*What the exercise asks:*
The entries below need to be written out exactly, with no pictures included.

Web interface edit records:
□ □ □ □
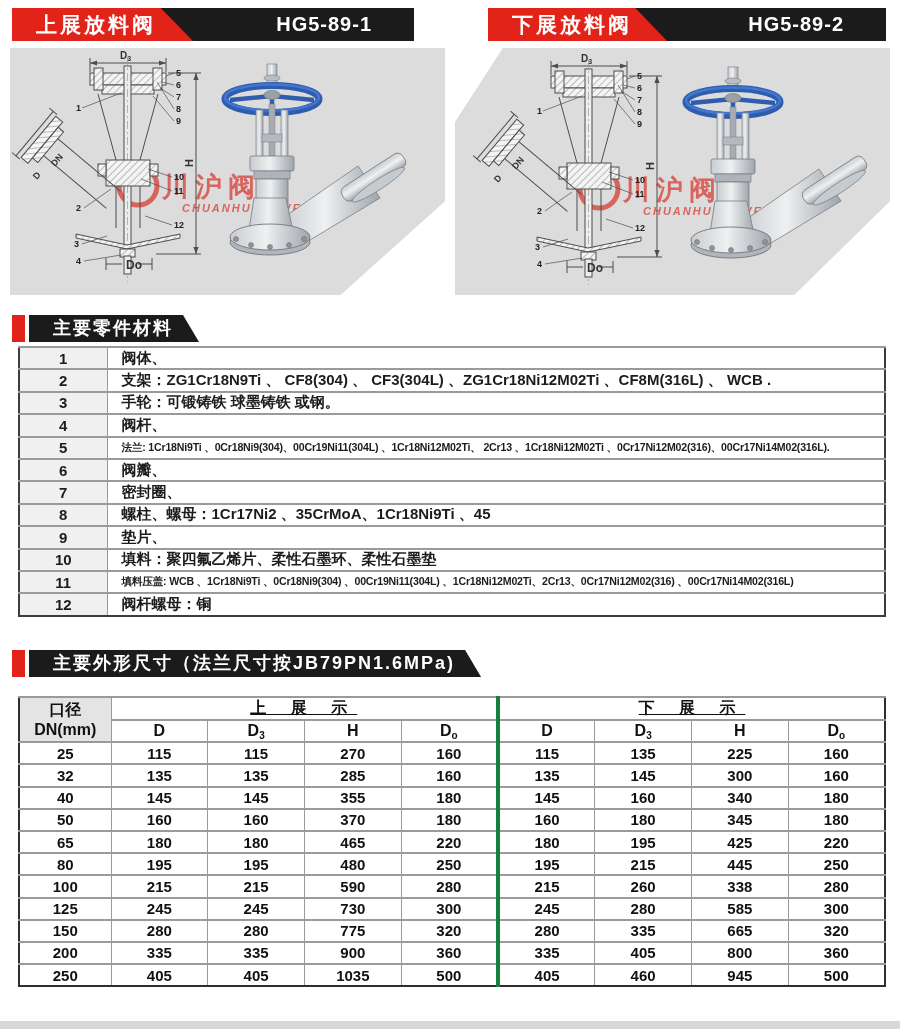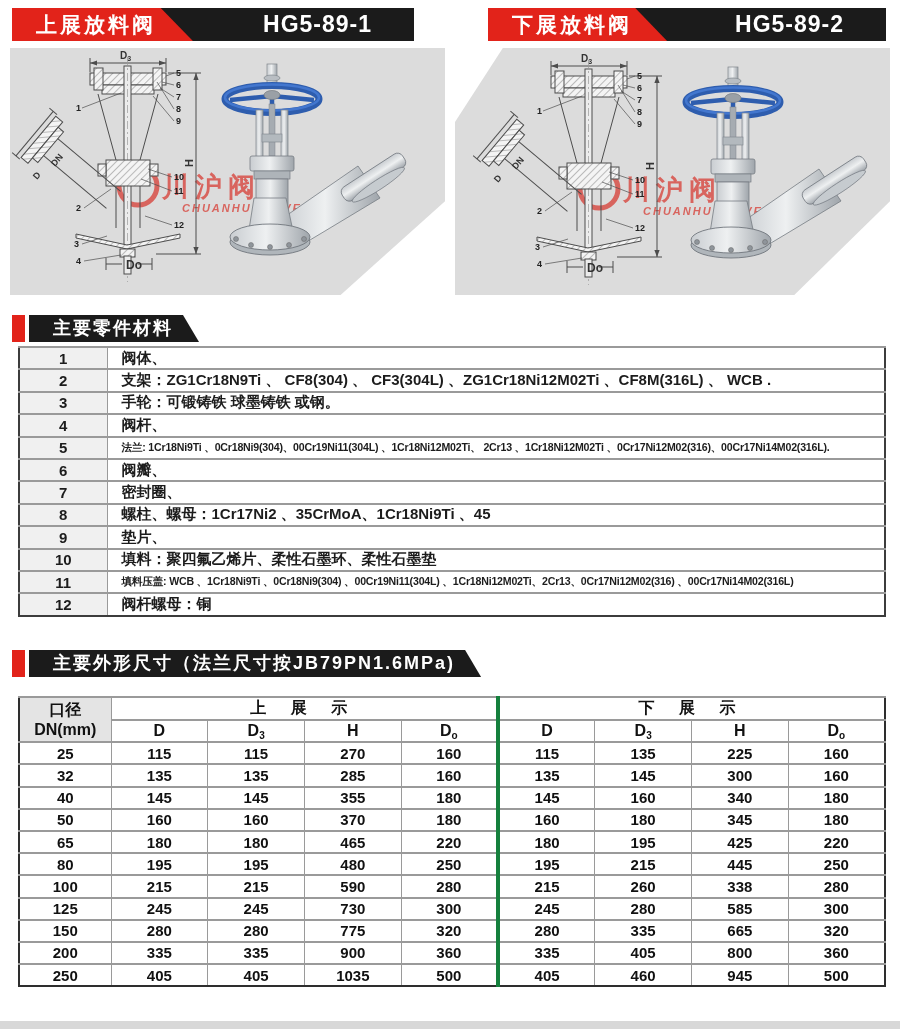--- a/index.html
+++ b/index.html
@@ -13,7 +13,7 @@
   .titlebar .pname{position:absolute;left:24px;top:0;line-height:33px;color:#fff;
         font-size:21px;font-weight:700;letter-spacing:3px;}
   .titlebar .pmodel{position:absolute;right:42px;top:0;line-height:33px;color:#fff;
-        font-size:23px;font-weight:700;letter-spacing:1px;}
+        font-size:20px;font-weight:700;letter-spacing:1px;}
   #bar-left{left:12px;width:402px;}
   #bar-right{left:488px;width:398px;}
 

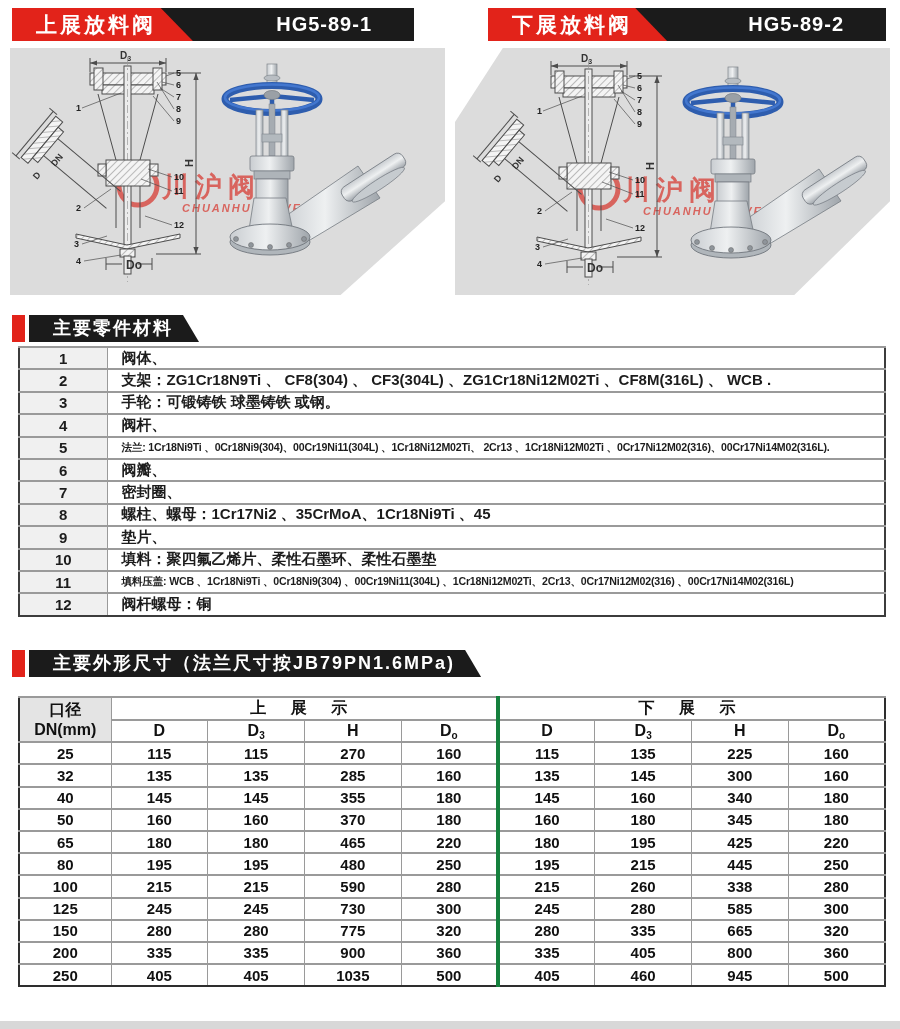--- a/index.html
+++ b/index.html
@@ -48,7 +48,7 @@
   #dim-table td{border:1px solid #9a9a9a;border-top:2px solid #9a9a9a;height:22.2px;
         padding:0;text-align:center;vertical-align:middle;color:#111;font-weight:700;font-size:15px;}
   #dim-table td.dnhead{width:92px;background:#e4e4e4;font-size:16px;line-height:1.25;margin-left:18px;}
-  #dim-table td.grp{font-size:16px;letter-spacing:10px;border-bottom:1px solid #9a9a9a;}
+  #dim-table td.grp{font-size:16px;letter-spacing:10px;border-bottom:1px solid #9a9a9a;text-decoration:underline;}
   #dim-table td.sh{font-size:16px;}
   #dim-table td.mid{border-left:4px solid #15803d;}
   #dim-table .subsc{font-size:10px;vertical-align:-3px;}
□ □ □ □
*Result:*
--- a/index.html
+++ b/index.html
@@ -13,7 +13,7 @@
   .titlebar .pname{position:absolute;left:24px;top:0;line-height:33px;color:#fff;
         font-size:21px;font-weight:700;letter-spacing:3px;}
   .titlebar .pmodel{position:absolute;right:42px;top:0;line-height:33px;color:#fff;
-        font-size:23px;font-weight:700;letter-spacing:1px;}
+        font-size:20px;font-weight:700;letter-spacing:1px;}
   #bar-left{left:12px;width:402px;}
   #bar-right{left:488px;width:398px;}
 

--- a/index.html
+++ b/index.html
@@ -48,7 +48,7 @@
   #dim-table td{border:1px solid #9a9a9a;border-top:2px solid #9a9a9a;height:22.2px;
         padding:0;text-align:center;vertical-align:middle;color:#111;font-weight:700;font-size:15px;}
   #dim-table td.dnhead{width:92px;background:#e4e4e4;font-size:16px;line-height:1.25;margin-left:18px;}
-  #dim-table td.grp{font-size:16px;letter-spacing:10px;border-bottom:1px solid #9a9a9a;}
+  #dim-table td.grp{font-size:16px;letter-spacing:10px;border-bottom:1px solid #9a9a9a;text-decoration:underline;}
   #dim-table td.sh{font-size:16px;}
   #dim-table td.mid{border-left:4px solid #15803d;}
   #dim-table .subsc{font-size:10px;vertical-align:-3px;}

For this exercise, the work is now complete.